Donde antes había un puerto, calles, edificios públicos y escuelas, apenas queda un inmenso océano de fango y escombros. No hay agua ni electricidad, un tejado bajo el que refugiarse o señales de vida en pueblos que hasta hace cuatro días figuraban en los mapas. Sólo la nada más absoluta y, bajo ella, los cadáveres de los vecinos que no huyeron a tiempo.
El terremoto y el tsunami que golpearon la costa oriental de Japón el viernes han convertido decenas de localidades en pequeñas Hiroshima, lugares que presentan el aspecto de haber sido atacados por bombas nucleares. Los japoneses han sido llamados a recuperar el espíritu que entonces los llevó a reconstruir el país. Pero, ¿por dónde empezar esta vez?
Minamisanriku era hasta el viernes un idílico destino de postal. Hoy la mitad de sus 17.500 habitantes se encuentran desaparecidos. Sólo tres edificios siguen en pie: un hospital en el que varios pacientes han muerto por falta de asistencia -el personal médico huyó para salvar sus propias vidas-, un salón de bodas y una casa aislada en mitad de un paisaje desolador.
Todo ha sido reducido a un gran vertedero donde se acumula la chatarra de los autos, los barcos y las casas que fueron arrastrados por el mar. Varios vecinos han escrito las letras "S.O.S." con trozos de tela blanca en el patio de lo que fue la escuela local. Tratan de alertar sobre su situación a los helicópteros Chinook que sobrevuelan la zona, cuyos pilotos deben escoger a unos supervivientes y esperar a salvar a otros en una próxima misión.

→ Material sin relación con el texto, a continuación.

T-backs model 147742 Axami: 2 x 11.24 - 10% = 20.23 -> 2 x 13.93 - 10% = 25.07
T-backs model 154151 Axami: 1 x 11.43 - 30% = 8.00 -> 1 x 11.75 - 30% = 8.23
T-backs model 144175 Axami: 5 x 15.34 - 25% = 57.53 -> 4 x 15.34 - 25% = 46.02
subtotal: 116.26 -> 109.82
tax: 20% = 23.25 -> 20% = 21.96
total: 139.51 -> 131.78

"Se llevaron a mi hijo al hospital y no he podido saber si está bien", dice una mujer en la ciudad de Sendai, donde las víctimas se cuentan por cientos a pesar de que muchos de los edificios permanecen en pie. "Lo hemos perdido todo".

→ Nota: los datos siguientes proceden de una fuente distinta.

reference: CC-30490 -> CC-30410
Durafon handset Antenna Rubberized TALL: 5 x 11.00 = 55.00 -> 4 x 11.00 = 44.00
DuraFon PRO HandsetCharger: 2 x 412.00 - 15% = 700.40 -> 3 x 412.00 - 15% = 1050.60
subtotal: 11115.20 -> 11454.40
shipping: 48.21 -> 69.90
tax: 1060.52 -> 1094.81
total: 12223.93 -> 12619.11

El mar se abrió paso tres kilómetros hacia el interior de la ahora irreconocible capital de la prefectura de Miyagi, arrasando construcciones que minutos antes habían soportado la fuerza del sismo.
Pero ni siquiera la destrucción del mayor desastre natural de la historia del país parece haber minado la moral de los japoneses. No se ven grandes escenas de dolor en quienes han perdido a un ser querido. Tampoco empujones en las colas de distribución de agua o saqueos en ciudades donde se puede ver víveres a través de los escaparates de comercios cerrados.
Bastaría con alargar el brazo para llevarse un trozo de pan. Sin embargo, hasta los más necesitados prefieren esperar ordenadamente su turno. Japón se enfrenta a la crisis con una mezcla de resignación, interiorización del sufrimiento y dignificación ante la pérdida.
Llevará semanas saber cuántas personas han muerto en las localidades arrasadas por el terremoto. Los servicios de rescate, por ejemplo, buscan un tren que desapareció cuando el tsunami golpeó la costa y que las autoridades creen que se encuentra en algún lugar, enterrado bajo el lodo con todos sus pasajeros dentro. Cuando las olas embistieron, a una velocidad de 500 kilómetros por hora, la suerte estaba echada en función del momento en que sonaron las alarmas en cada localidad. En algunas tuvieron 10 minutos para huir. En otras, unos pocos e insuficientes segundos.
Las réplicas del sismo de magnitud 9,0 son constantes y continúan mientras este corresponsal escribe la crónica bajo el techo de un edificio que cada pocas horas se ladea como un flan.